Aufzeichnung der Netzwerkaktivität in spinalen nozizeptiven Schaltkreisen unter Verwendung von Mikroelektrodenarrays

Die Ihnen beschriebene MEA 4-AP Spinal Slice Preparation bietet eine Plattform, um die Konnektivität von dorsalen Hornschaltkreisen zu untersuchen und wie diese Netzwerke während der sensorischen Verarbeitung der Wirbelsäule interagieren. Die vorgestellte Methodik ermöglicht es, die Aktivität des dorsalen Hornkreislaufs auf einer makroskopischen regionalen Auflösungsebene zu untersuchen. Dieses Präparat kann als schnelles Screening-Tool verwendet werden, um die Fähigkeit von Verbindungen zu beurteilen, die Signalübertragung in spinalen sensorischen Schaltkreisen zu stören.

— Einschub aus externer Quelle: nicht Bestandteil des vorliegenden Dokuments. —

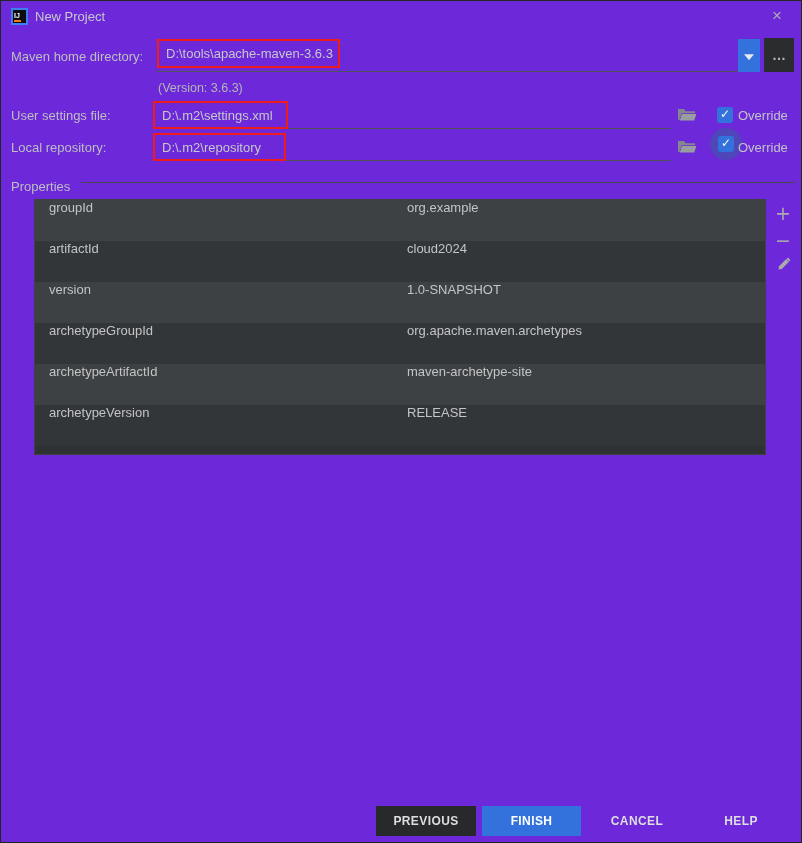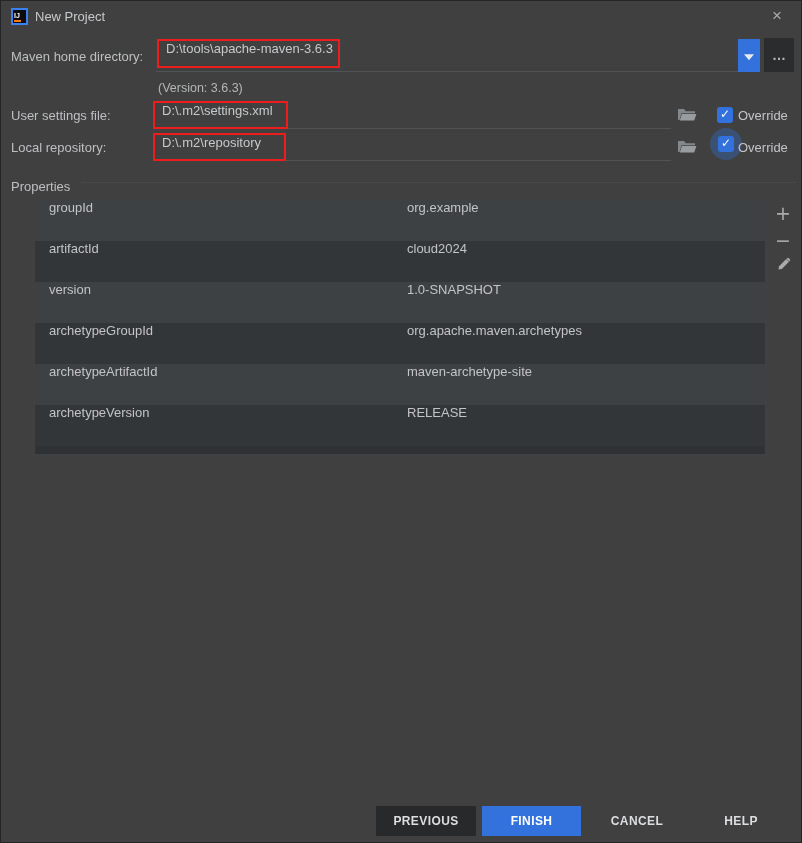"New Project" .dialog { background: #404040 -> #6d28d9 }
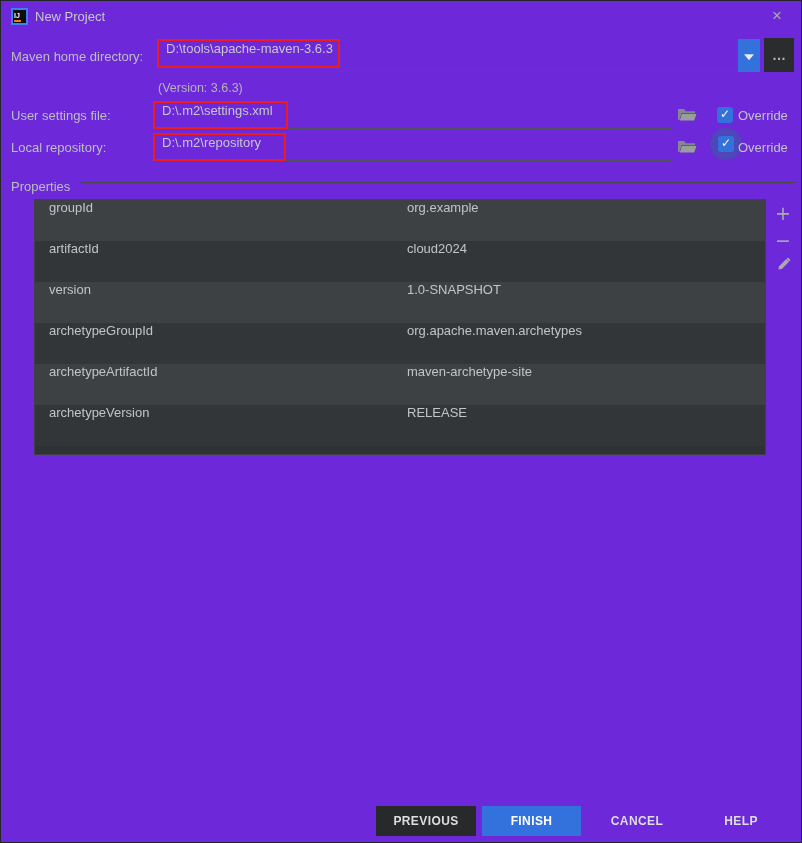"D:\tools\apache-maven-3.6.3" .red-box { align-items: flex-start -> center }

Diese Methode hilft, die Lücke in unserem Verständnis zu schließen, wie die Aktivität bestimmter Zelltypen und kleiner Mikroschaltkreise große Populationen von Neuronen beeinflusst, um anschließend die Ausgabe der dorsalen Hornverhaltensreaktionen und letztendlich die Schmerzerfahrung zu beeinflussen. Um zu beginnen, füllen Sie das MEA gut mit Pferdeserum für 30 Minuten. Nachdem Sie das Serum entfernt haben, spülen Sie das MEA fünfmal gründlich mit destilliertem Wasser ab, bis das destillierte Wasser nicht schaumig wird.

Dann füllen Sie den Brunnen mit künstlichem CSF. Nachdem Sie die betäubte Maus enthauptet haben, entfernen Sie die Haut über der Bauchregion, indem Sie einen kleinen Schnitt in der Haut auf Höhe der Hüften machen. Ziehen Sie dann die Haut auf beiden Seiten des Schnitts rostral, bis die gesamte Haut von der Oberseite des Brustkorbs bis zur Oberseite des Beckens entfernt ist, sowohl ventral als auch dorsal.

Nachdem Sie den Körper auf Eis gelegt haben, verwenden Sie einen ventralen Ansatz, um die Wirbelsäule freizulegen, indem Sie die Eingeweide entfernen und die Rippen seitlich zum Brustbein durchschneiden. Entfernen Sie den ventralen Brustkorb, beide Schulterblätter sowie die unteren Gliedmaßen und das Becken. Übertragen Sie die Wirbelsäulen- und Rippenvorbereitung in ein Sezierbad, das eiskaltes Saccharose-Kunstleim enthält.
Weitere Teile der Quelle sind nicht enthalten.